China's Shanghai Composite index added 0.4 per cent and the news helped push the FTSE Asia Pacific index up 0.8 per cent and S&P 500 futures point to Wall Street opening up 0.4 per cent.
"Even hard-pressed European bourses," were, the FT said, "having a less febrile day than of late, with the FTSE Eurofirst 300 down 0.3 per cent, a decline that is mainly down to New York's slight pullback after the London close.
"The calmer mood is being reflected in the euro, which is up 0.3 per cent to $1.4008, while peripheral bond spreads are contracting somewhat after hitting record wides on Tuesday."
However the price of gold has not budged, suggesting that while investors may want to be a little more experimental, there is still some safety in the yellow metal, it was last up 0.1 per cent at $1,566 an ounce.
Charlie Awdry, manager of Hendersons' Gartmore China Opportunities fund said the slowdown still needed to be acknowldeged by investors.
He said: "Signs that the economy is cooling represented a development that could allow policy makers to ease monetary policy later this year with positive implications for markets.

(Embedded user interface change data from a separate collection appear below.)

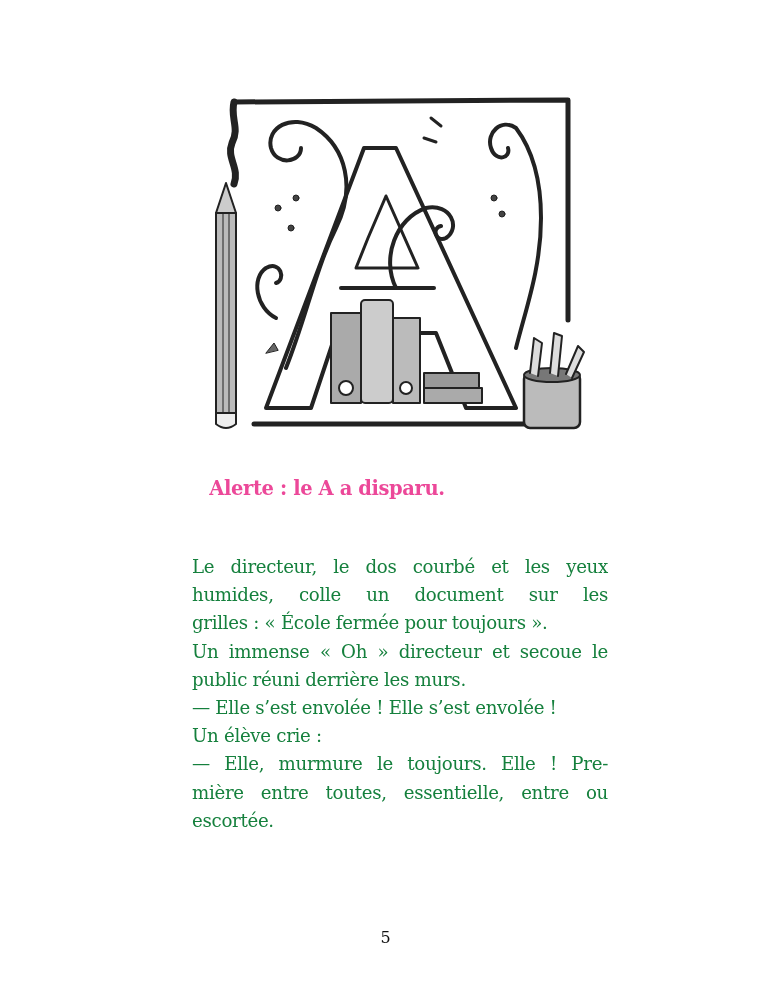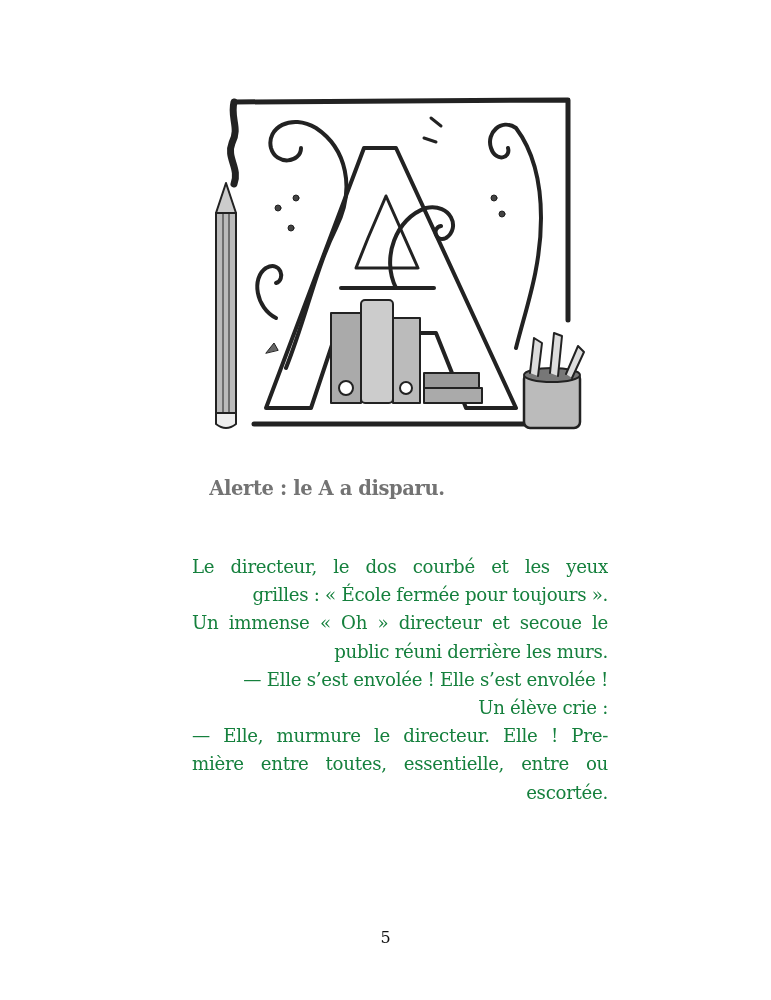"Alerte : le A a" .title { color: #737373 -> #ec4899 }
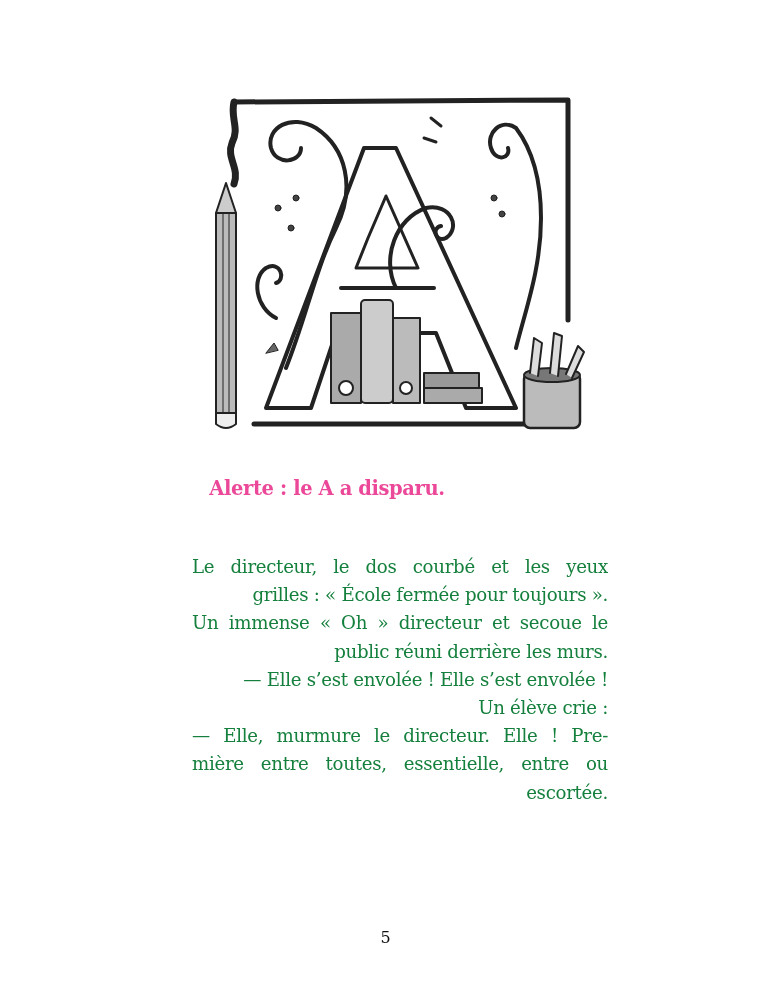"humides, colle un document sur" span.line { html: none -> <span>humides, colle un document sur les</span> }
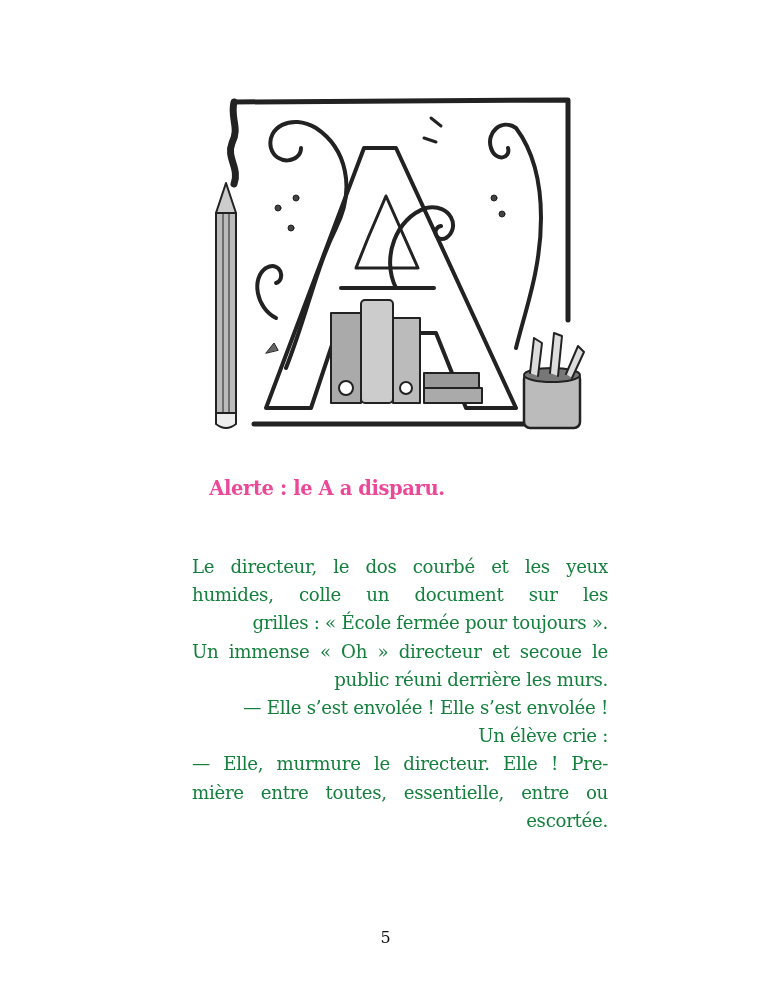"grilles : « École fermée" .line { text-align: right -> none }
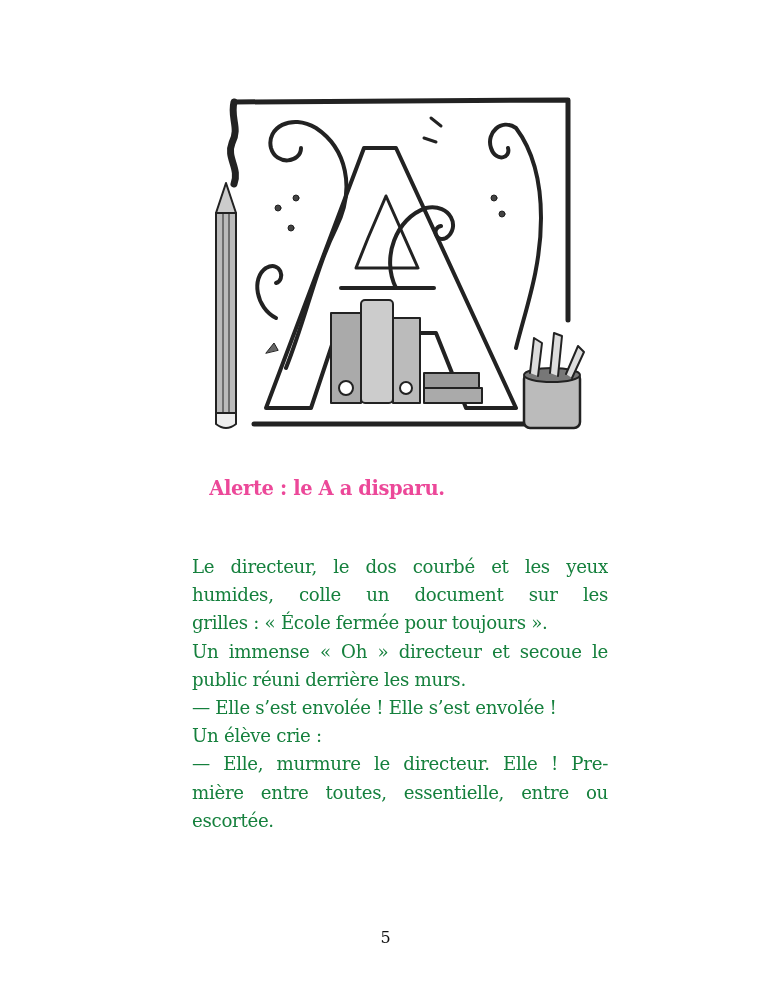"— Elle, murmure le directeur." span.line { text: directeur -> toujours }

"Inflation remains a serious issue, hitting its highest level in 34 months in May. However, monetary tightening always takes time to have an impact and there are signs that the economy is cooling (although one month's data in isolation does not support a trend).
"Policy may thus ease in the second half of this year, a development that augurs well for the Chinese market. In May, for example, bank lending grew at a much weaker-than-expected pace while the money supply expanded at its slowest rate since 2008.
"Of course, inflation may simply plateau with a quick slide unlikely. However, if the economy is slowing and inflation does peak, monetary policy may become more accommodative, a development that could cause stocks to rerate significantly, particularly Hong Kong-listed China shares which trade on a multiple of just 10 times earnings.
"China benefits from an attractive combination of both good quality growth stocks and cheaply valued large caps."